From this answer, we see that the most important thing we should do on the Sabbath is meet together with our local church, sing together, take the Lord’s Supper, see baptisms, pray together, and give our money and time. Historically, the church has argued that this day is Sunday. For example, The London Baptist Confession reads:

As it is the law of nature, that in general a proportion of time, by God’s appointment, be set apart for the worship of God, so by his Word, in a positive moral, and perpetual commandment, binding all men, in all ages, he has particularly appointed one day in seven for a sabbath to be kept holy unto him (Ex. 20:8), which from the beginning of the world to the resurrection of Christ was the last day of the week, and from the resurrection of Christ was changed into the first day of the week, which is called the Lord’s Day: and is to be continued to the end of the world as the Christian Sabbath, the observation of the last day of the week being abolished (1 Cor. 16:1–2, Acts 20:7, Rev. 1:10). (LBC 22.7.)

You’ll never open your Bible and read that the Sabbath should be on Sunday now. This isn’t a prescriptive argument, but a theological one. The pattern of rest on the first day of the week rather than the last is teaching us gospel logic— we rest before we work instead of working before we rest. In the Old Covenant, you worked to find rest; in the New, we find rest first in Christ, out of which our work flows. I am not asking that you bind yourself to this legalistically. But this is important because most of our congregations gather on Sunday, and I think the church should rest together, on the same day.1

This means that, if at all possible, you should not be doing any work on Sunday that you would otherwise do during the week (homework, paid work, group meetings, leader’s meetings, etc.). The Westminster Shorter Catechism says, “The sabbath is to be sanctified by a holy resting all that day, even from such worldly employments and recreations as are lawful on other days…” (Q. 60.) We make it holy by not working. This might mean we have to really restructure our weeks. It might mean we can’t goof off as much during the week. We’ll have to be more disciplined and diligent Monday to Saturday and (maybe) more relaxed on Sunday.
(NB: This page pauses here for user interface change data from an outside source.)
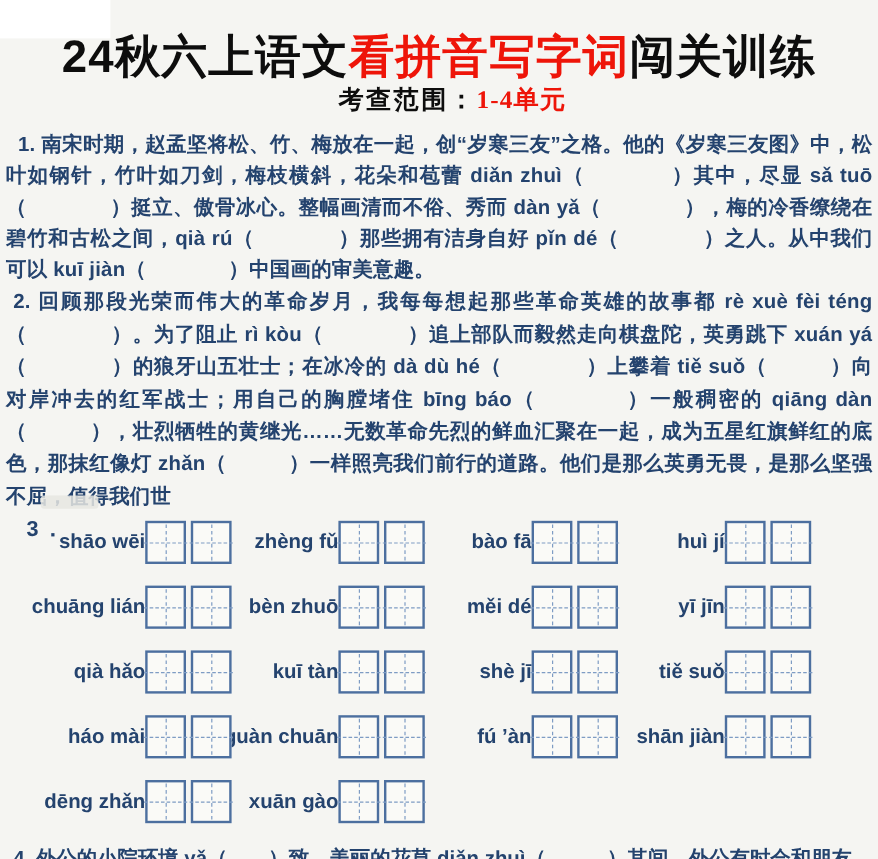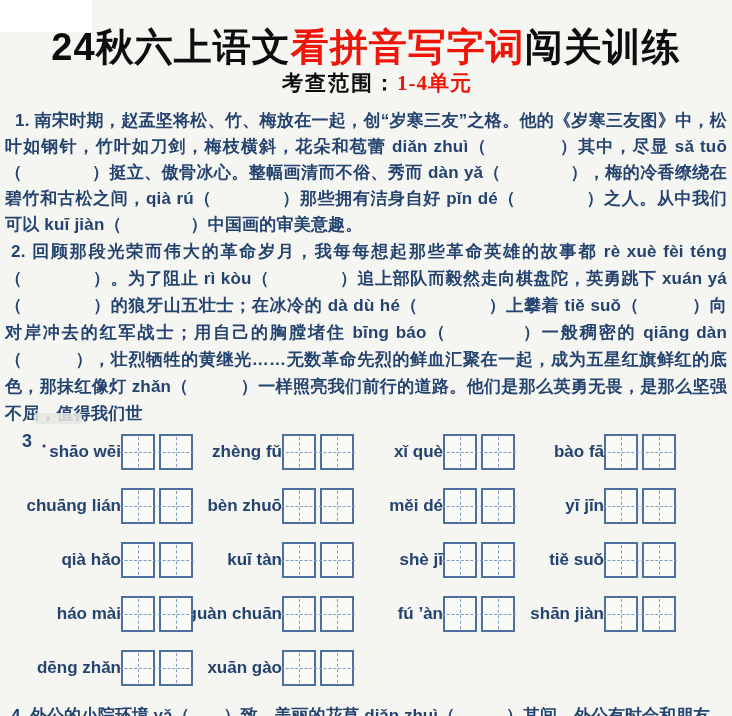--- a/index.html
+++ b/index.html
@@ -105,34 +105,34 @@
         </div>
       </div>
       <div class="word-cell">
         <div class="pinyin">zhèng fǔ</div>
         <div class="boxpair">
           <span class="tzg"></span>
           <span class="tzg"></span>
         </div>
       </div>
       <div class="word-cell">
-        <div class="pinyin">xǐ què</div>
-        <div class="boxpair">
-          <span class="tzg"></span>
-          <span class="tzg"></span>
-        </div>
-      </div>
-      <div class="word-cell">
         <div class="pinyin">bào fā</div>
         <div class="boxpair">
           <span class="tzg"></span>
           <span class="tzg"></span>
         </div>
       </div>
 
+      <div class="word-cell">
+        <div class="pinyin">huì jí</div>
+        <div class="boxpair">
+          <span class="tzg"></span>
+          <span class="tzg"></span>
+        </div>
+      </div>
       <div class="word-cell">
         <div class="pinyin">chuāng lián</div>
         <div class="boxpair">
           <span class="tzg"></span>
           <span class="tzg"></span>
         </div>
       </div>
       <div class="word-cell">
         <div class="pinyin">bèn zhuō</div>
         <div class="boxpair">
All of this is an act of faith in a world that overvalues both work and play. It goes against the culture of the grind by asking us to fully stop for one day each week, and it goes against the leisure culture by stopping us from being slothful during the week or for three days every weekend.

As in all things, God has our best interests in mind. Remember, God made the Sabbath for us (Mark 2:27). I pray that you will find God’s good and gracious will in both work and rest.

Endnotes:

1 There are some situations where this may not be possible (a school group can only meet Sundays, a financial situation requires working on Sundays) and I do acknowledge that. Again, I do not want to hold anyone legalistically to these ideas—I just want to say that it should be a pattern in our life.